“But I was scared till you grabbed hold of me,” she said to Mun Bun. “Is it very deep any more?”
“No, it isn’t deep at all,” the little boy answered. “I can see down to the bottom all the way to the little island, and it isn’t hardly over your toenails.”
The tide was very low that day, and in some parts of the inlet there was no water at all, the sandy bottom showing quite dry in the sun.
As Cousin Tom had said, toward the fall of the year the tides are both extra high and extra low. Of course not at the same time, you understand, but twice a day. Sometimes the waters of the ocean came up into the inlet until they nearly flowed over the small pier. Then, some hours later, they would be very low. This was one of the low times for the tide, and it had made several small islands of sand in the middle of Clam River.

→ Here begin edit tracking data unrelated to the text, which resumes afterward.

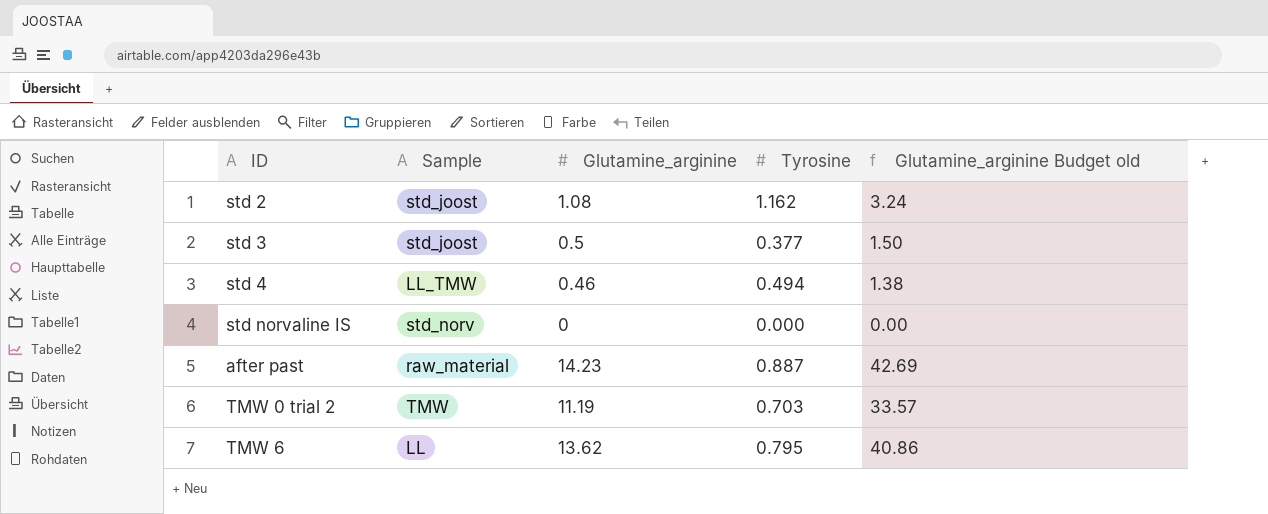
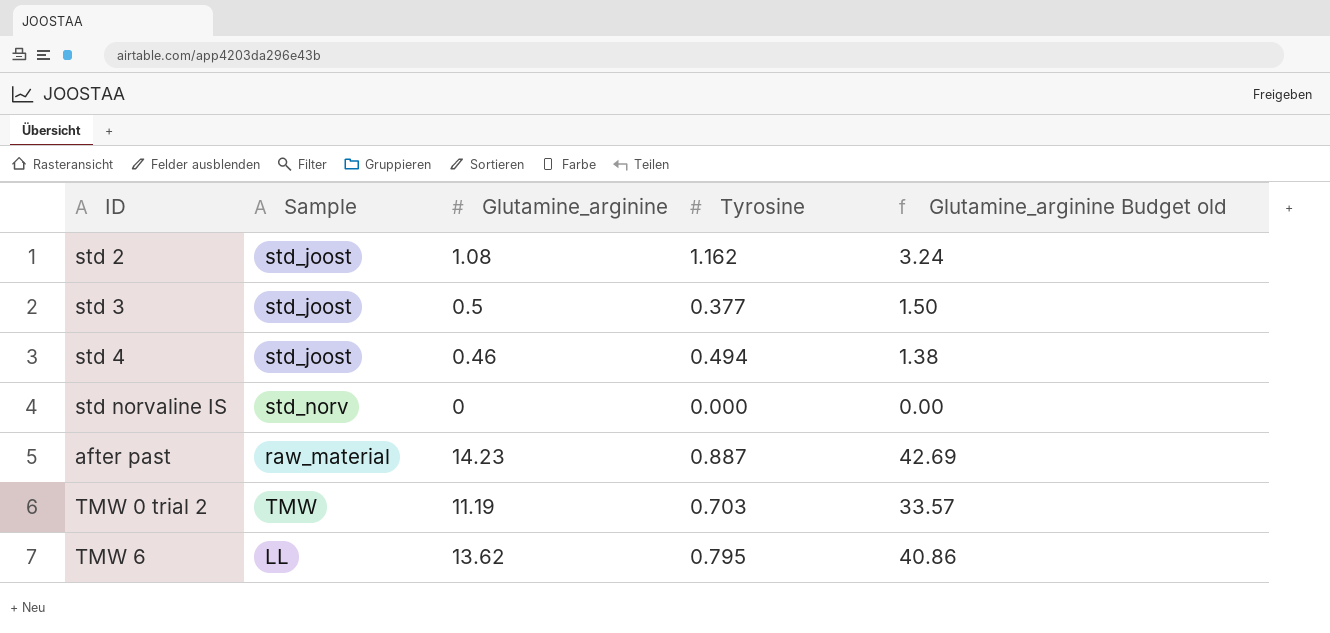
std 4 | Sample: LL_TMW -> std_joost

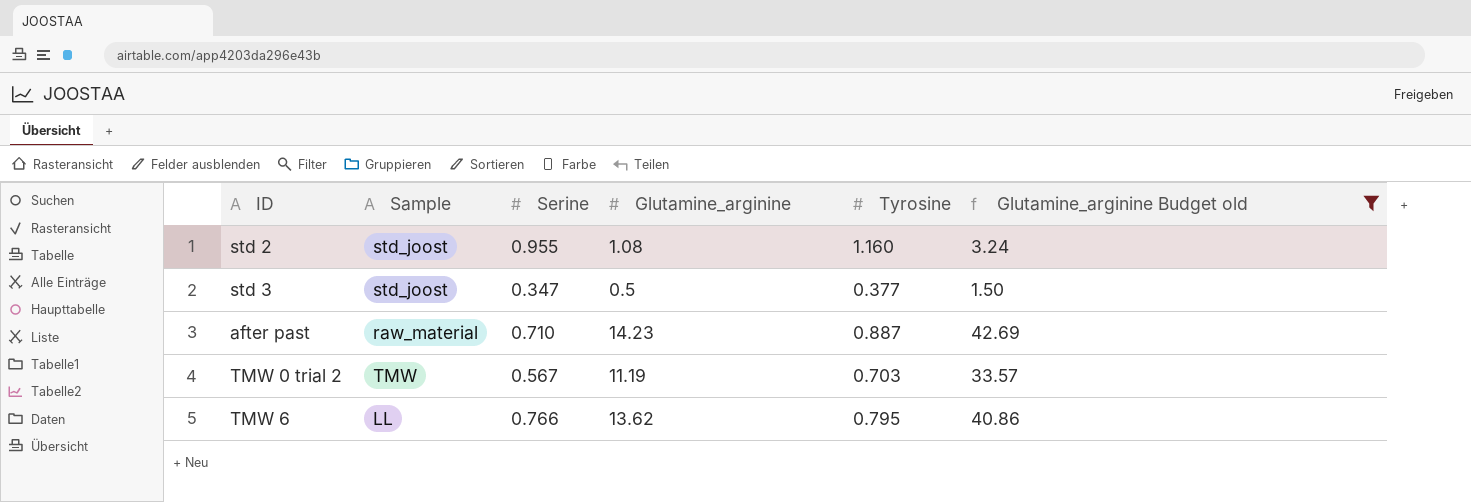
filter: none -> Glutamine_arginine Budget old >= 1.50
column Serine | position: none -> 3
std 2 | Tyrosine: 1.162 -> 1.160

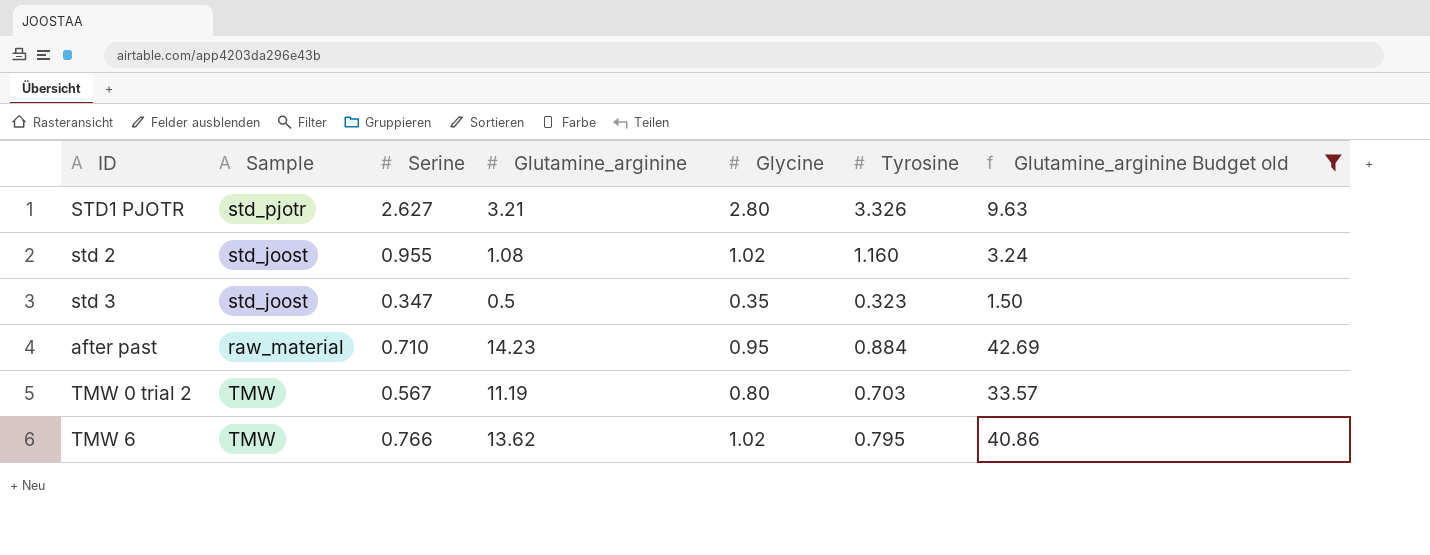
column Glycine | position: none -> 5
row STD1 PJOTR: none -> std_pjotr | 2.627 | 3.21 | 2.80 | 3.326 | 9.63
std 3 | Tyrosine: 0.377 -> 0.323
after past | Tyrosine: 0.887 -> 0.884
TMW 6 | Sample: LL -> TMW

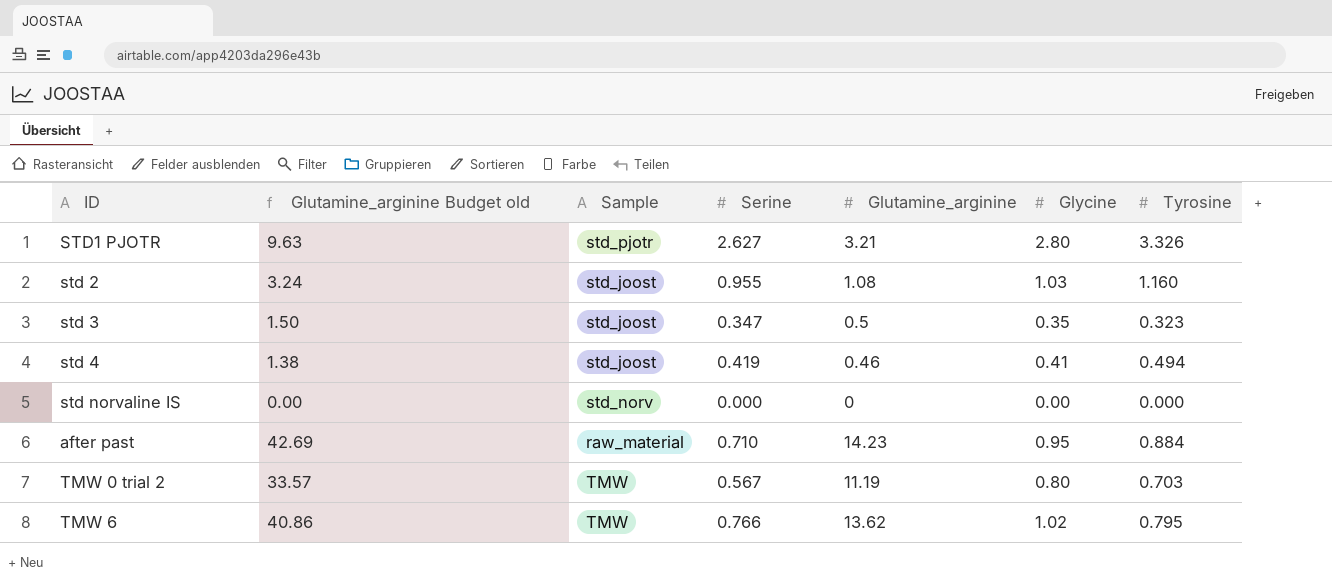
filter: Glutamine_arginine Budget old >= 1.50 -> none
column Glutamine_arginine Budget old | position: 7 -> 2
std 2 | Glycine: 1.02 -> 1.03

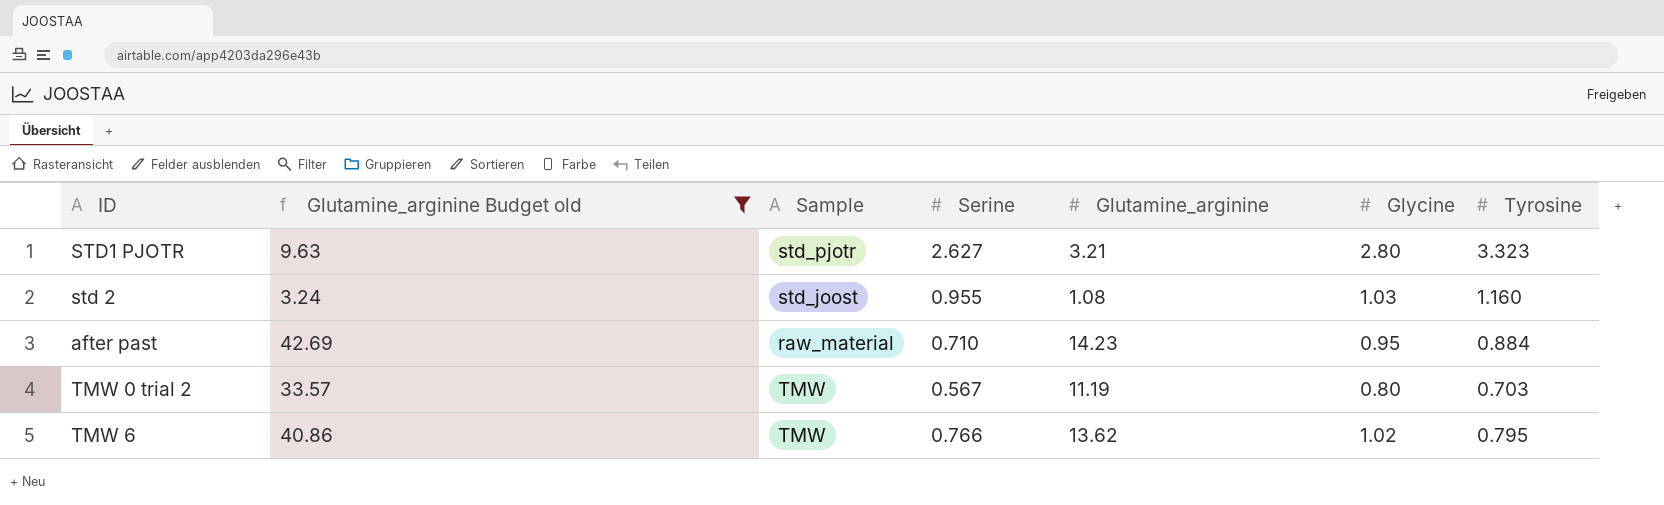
filter: none -> Glutamine_arginine Budget old >= 3.24
STD1 PJOTR | Tyrosine: 3.326 -> 3.323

It was toward one of these islands that Margy and Mun Bun were wading. They had seen it from the shore and it looked to be a good place to play. There was a big, almost round, spot of white sand, and all about it was shallow water, sparkling in the sun. The deepest water between the shore and the island was half way up to Margy’s knees, and that, as I think you will admit, was not deep at all.
“We’ll have some fun there,” said Mun Bun.
“Maybe we can dig clams,” went on the little girl.
Clam River was so called because so many soft and hard clams were dug there by the fishermen, who sold them to people who liked to make chowder of them.
There are two kinds of clams that are good to eat, the hard and the soft. One has a very hard shell, and this is the kind of clam you most often see in the stores.
But there is another sort of clam, with a thin shell, and out of one end of it the clam sticks a long thing, like a rubber tube. And when the clam digs a hole for himself down in the sand or the mud he thrusts this tube up to the top, and through it he sucks down things to eat.
The six little Bunkers had often seen the fishermen on Clam River dig down after these soft-shelled fellows. The men used a short-handled hoe, and when they had dug away the sand there they found the clams in something that looked like little pockets, or burrows.
“Maybe we can dig clams,” said Margy.
“We hasn’t got any shovel or hoe,” returned Mun Bun.
“Maybe we can dig with some big clam shells, if we can find some,” his sister said.
By this time they had reached the little island. Just like the islands in your geography, it was “entirely surrounded by water,” and it made a nice place to play, except that it was rather sunny. But Mun Bun and Margy did not mind the sun very much.
They were used to playing out in it, and they were now as brown as berries, or Indians, or nuts, whichever you like best. They were well tanned, and did not get sunburned as many little boys and girls do when they go to the seashore for the first time.